He Came Back, But It’s Like He’s Still Gone
Well, he came from college just the other day.
His clothes smell like beer and weed (but I couldn't know that, could I?)
He talks about things I don't understand.
Mom is so proud, she made all his favorite food.
He thanks her, but it's fake.
He doesn't care about that anymore.
Dad is smiling, his son is so educated.
My brother will have all the chances that dad never did.
Dad is giving him his old car.
It's a beautiful pick-up truck.
Sure, it needs work, but it runs fine.
I think my brother shitted himself.
Not out of happiness, he's disappointed.
Dad's old truck is not good enough for him,
Not anymore.
I remember a time when he loved that truck.
I remember a time when he loved mom's food.
Years ago, he loved our house, and our street.
He loved our town.
He even loved me, his self-proclaimed favorite sister.

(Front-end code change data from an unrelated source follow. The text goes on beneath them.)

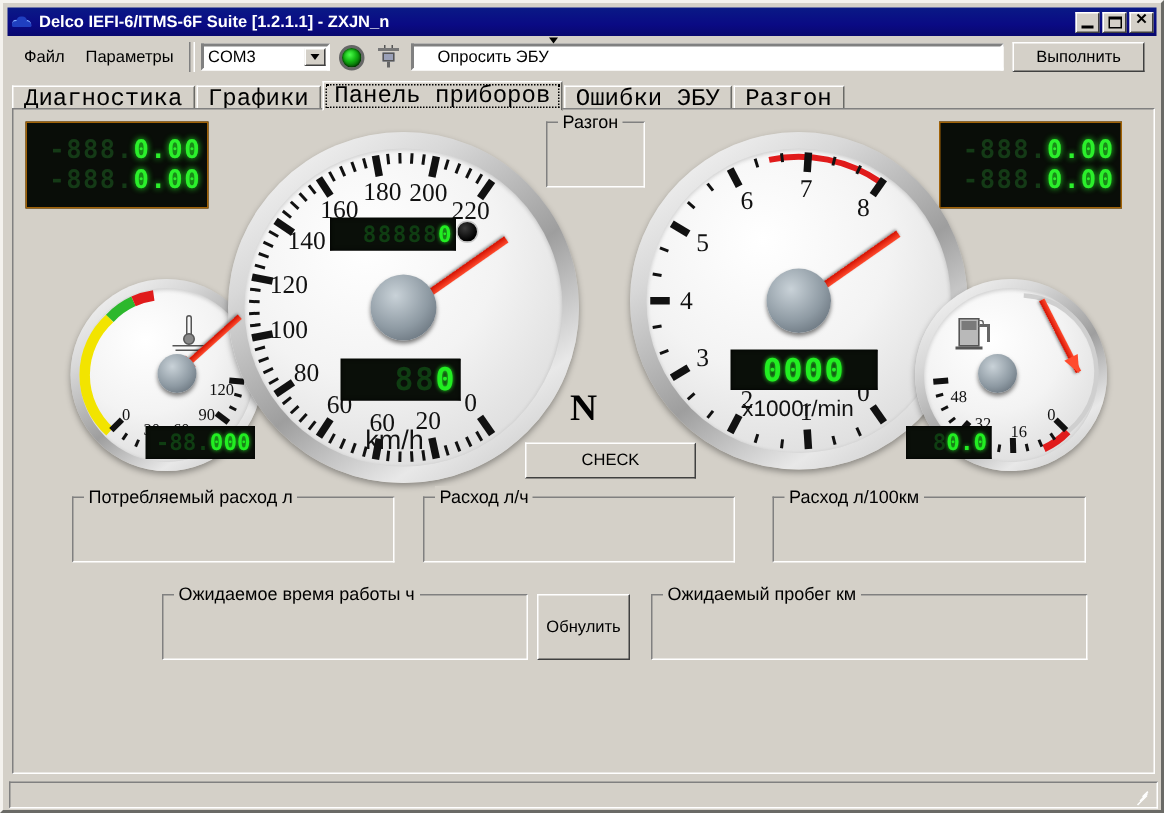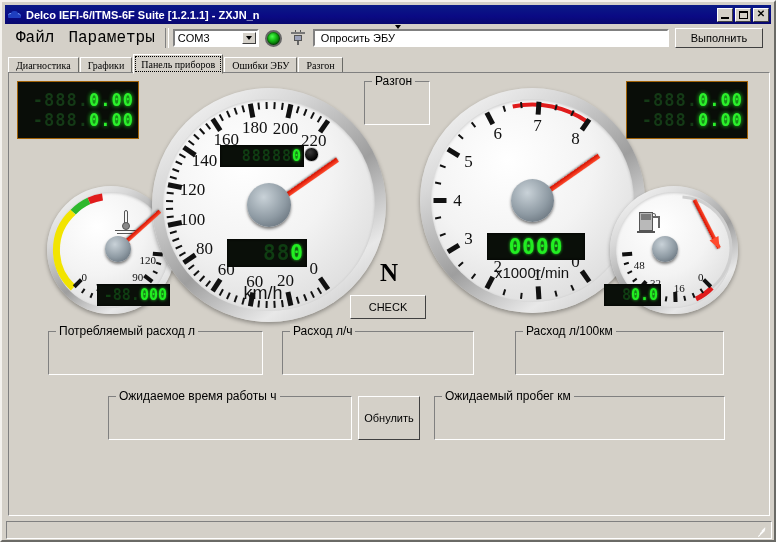--- a/index.html
+++ b/index.html
@@ -53,22 +53,22 @@
   .wbtn .mx{position:absolute;left:3px;top:2px;width:9px;height:8px;border:1px solid #000;border-top-width:2px;box-sizing:border-box;}
   .wbtn .cl{font-size:10px;font-weight:bold;line-height:1;margin-top:-1px;}
 
   
   .toolbar{
     position:absolute;left:3px;top:23px;width:766px;height:26px;
     background:#d4d0c8;display:flex;align-items:center;
   }
   .menugrp{display:flex;align-items:center;padding-left:5px;gap:2px;}
   .menuitem{
-    font-size:16px;color:#000;padding:2px 6px;white-space:nowrap;
-    font-family:Liberation Mono, monospace;
+    font-size:11px;color:#000;padding:2px 6px;white-space:nowrap;
+    font-family:Liberation Sans, sans-serif;
   }
   .vsep{width:2px;height:20px;margin:0 4px;
      border-left:1px solid #808080;border-right:1px solid #fff;}
   .combo{
     width:86px;height:18px;background:#fff;box-sizing:border-box;
     border:2px solid #d4d0c8;
     border-top-color:#808080;border-left-color:#808080;
     border-right-color:#fff;border-bottom-color:#fff;
     display:flex;align-items:center;position:relative;
   }
@@ -99,21 +99,21 @@
   .plug .p1{position:absolute;left:4px;top:-1px;width:1px;height:4px;background:#555;}
   .plug .p2{position:absolute;left:9px;top:-1px;width:1px;height:4px;background:#555;}
   .plug .stem{position:absolute;left:6px;top:10px;width:2px;height:4px;background:#666;}
   .cmdcombo{
     flex:1;height:18px;margin-left:4px;background:#fff;box-sizing:border-box;
     border:2px solid #d4d0c8;
     border-top-color:#808080;border-left-color:#808080;
     border-right-color:#fff;border-bottom-color:#fff;
     display:flex;align-items:center;position:relative;min-width:0;
   }
-  .cmdcombo .val{font-size:11px;padding-left:6px;color:#000;white-space:nowrap;font-family:"Liberation Sans",sans-serif;}
+  .cmdcombo .val{font-size:11px;padding-left:16px;color:#000;white-space:nowrap;font-family:"Liberation Sans",sans-serif;}
   .exec{
     width:88px;height:20px;margin:0 8px 0 6px;background:#d4d0c8;
     box-sizing:border-box;
     border:1px solid #d4d0c8;
     border-top-color:#fff;border-left-color:#fff;
     border-right-color:#404040;border-bottom-color:#404040;
     display:flex;align-items:center;justify-content:center;
     font-size:11px;color:#000;flex:0 0 auto;
     font-family:"Liberation Sans",sans-serif;
   }
@@ -121,22 +121,22 @@
   
   .tabstrip{
     position:absolute;left:6px;top:52px;width:762px;height:20px;
     display:flex;align-items:flex-end;gap:1px;
   }
   .tab{
     height:17px;padding:0 7px;background:#d4d0c8;box-sizing:border-box;
     border:1px solid #d4d0c8;
     border-top-color:#fff;border-left-color:#fff;
     border-right-color:#6a6a66;border-bottom-color:#6a6a66;
-    font-size:10px;color:#000;display:flex;align-items:center;
-    white-space:nowrap;font-family:Liberation Serif, serif;text-align:center;
+    font-size:16px;color:#000;display:flex;align-items:center;
+    white-space:nowrap;font-family:Liberation Mono, monospace;text-align:center;
   }
   .tab.active{
     height:20px;background:#d4d0c8;
     border-bottom:1px solid #d4d0c8;
     outline:1px dotted #000;outline-offset:-3px;
     z-index:5;
   }
   
   .client{
     position:absolute;left:6px;top:70px;width:762px;height:444px;
@@ -452,21 +452,21 @@
         <span class="seg" style="font-size:21px;">0</span>
       </div>
       <span class="unit" style="left:111px;top:183px;font-size:18px;margin-top:12px;">km/h</span>
     </div>
 
     <div class="gbox" style="left:355px;top:8px;width:66px;height:44px;">
       <span class="cap">Разгон</span>
     </div>
 
     <span class="nlabel" style="left:371px;top:186px;">N</span>
-    <div class="btn3d" style="left:341px;top:222px;width:76px;height:24px;">CHECK</div>
+    <div class="btn3d" style="left:341px;top:222px;width:114px;height:24px;">CHECK</div>
 
     <div class="gauge" style="left:411px;top:15px;width:225px;height:225px;">
       <div class="bezel"></div>
       <div class="face" style="inset:11px;"></div>
       <svg width="225" height="225" style="position:absolute;left:0;top:0;">
         <g id="tac-arc">
             <path d="M 92.74538777354545 18.55450891190992 A 96 96 0 0 1 167.56333788970042 33.86140374825679" fill="none" stroke="#e01b1b" stroke-width="4"></path>
           </g>
         <g id="tac-ticks">
             <line x1="169.28406719875358" y1="193.59605238461018" x2="161.82757352618998" y2="182.9470758088533" stroke="#111" stroke-width="5" stroke-linecap="butt"></line>
@@ -555,21 +555,21 @@
         </svg>
       </div>
     <div class="lcd" style="position:absolute;left:595px;top:211px;width:54px;height:22px;padding-right:3px;">
       <span class="seg dim" style="font-size:15px;">8</span>
       <span class="seg" style="font-size:15px;">0.0</span>
     </div>
 
     <div class="gbox" style="left:39px;top:258px;width:215px;height:44px;">
       <span class="cap">Потребляемый расход л</span>
     </div>
-    <div class="gbox" style="left:273px;top:258px;width:192px;height:44px;">
+    <div class="gbox" style="left:273px;top:258px;width:208px;height:44px;">
       <span class="cap">Расход л/ч</span>
     </div>
     <div class="gbox" style="left:506px;top:258px;width:209px;height:44px;">
       <span class="cap">Расход л/100км</span>
     </div>
 
     <div class="gbox" style="left:99px;top:323px;width:244px;height:44px;">
       <span class="cap">Ожидаемое время работы ч</span>
     </div>
     <div class="btn3d" style="left:349px;top:323px;width:62px;height:44px;">Обнулить</div>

He'd kill me for saying this,
But he cried when he had to leave for college.
I wish he didn't go away.
My brother is a stranger to me,
And it hurts more than he could even know.
WONDERlust
Well he came from college just the other day. Nothing much has changed over these last three years he's spent there. He hasn't gotten clever but he has become quite cross. Perhaps it's because espresso permeates his food pyramid. Maybe it's the fact that no matter how much knowledge he absorbs, he can't quite hold on to it once it slips through the #2 pencil onto his midterm paper. It might be because he spends his hours with hundreds of other people who don't know what they want to do, being told by people who clearly aren't enjoying what they do, that it's ok to not know what to do. He'll just figure it out later, right? He wonders when "later" will come around. Sometimes he goes to the library to study, silently hoping that he'll stumble upon some obscene paragraph in his $216.00 textbook that might inspire him to become something more than in-debt. But he has too many options, because from the very beginning they told him he could be anything he wanted, even the president! So now he wonders what it would've been like to become a blacksmith just because dad was, just because grandpa was.
A Hipster and A Scholar
Well, he came from college just the other day—
brought home with him a new opinion of capitalism,
a dog-eared copy of Naked Lunch,
three Apple devices but only one charger,
an ounce of Colorado indica he bought in Mississippi,
a 23 year old girlfriend with artificially gray hair,
one duffel bag full of skinny jeans and obscure band tee shirts,
another 20 grand in student loans,
a pescatarian diet that he follows unless he's drunk,
two new tattoos that look like future regrets,
a sudden appreciation for David Bowie,
and finally,
gonorrhea.
The boy that made me think...
Well, he came from college just the other day
And somehow changed my world, but hey
A day without him was like me saying
“You know that dragon down town? yeah thats who I was slaying.”
A myth, is what it was
But, also boring as a mass
The whole day I was chatting
About the boy I thought was changing
Yes changing, for we never were apart
Changing, not changed, although he is still not so smart
He came from college just the other day
The boy that made me think “he changed my world, but hey!”
Alpha doesn’t rule for everybody
My so-called brother came home from college the other day.
Summer break, such a heart-breaking break.
He joined a fraternity this year.
Walked in, smelling like cigs and cheap wine.
Seemed off, until I realized he was hungover.
Hugged me roughly, said he was tired, retreated to his room.
When he left for college (ha! more like a 24/7 party), he was an Honor Roll member.
A scholarship recipient.
A healthy young man, ready to conquer all.
Where did he go?
I heard him talking on the phone the other day.
"Yeah man, I'm ready to bust out of here.
When I get back, let's go dig for chicks at that bar. I hear high school chicks are wild."
I'm a high schooler.
I refuse,
absolutely refuse,
to join a sorority.
I will not become a high-five passed around at the fraternity house.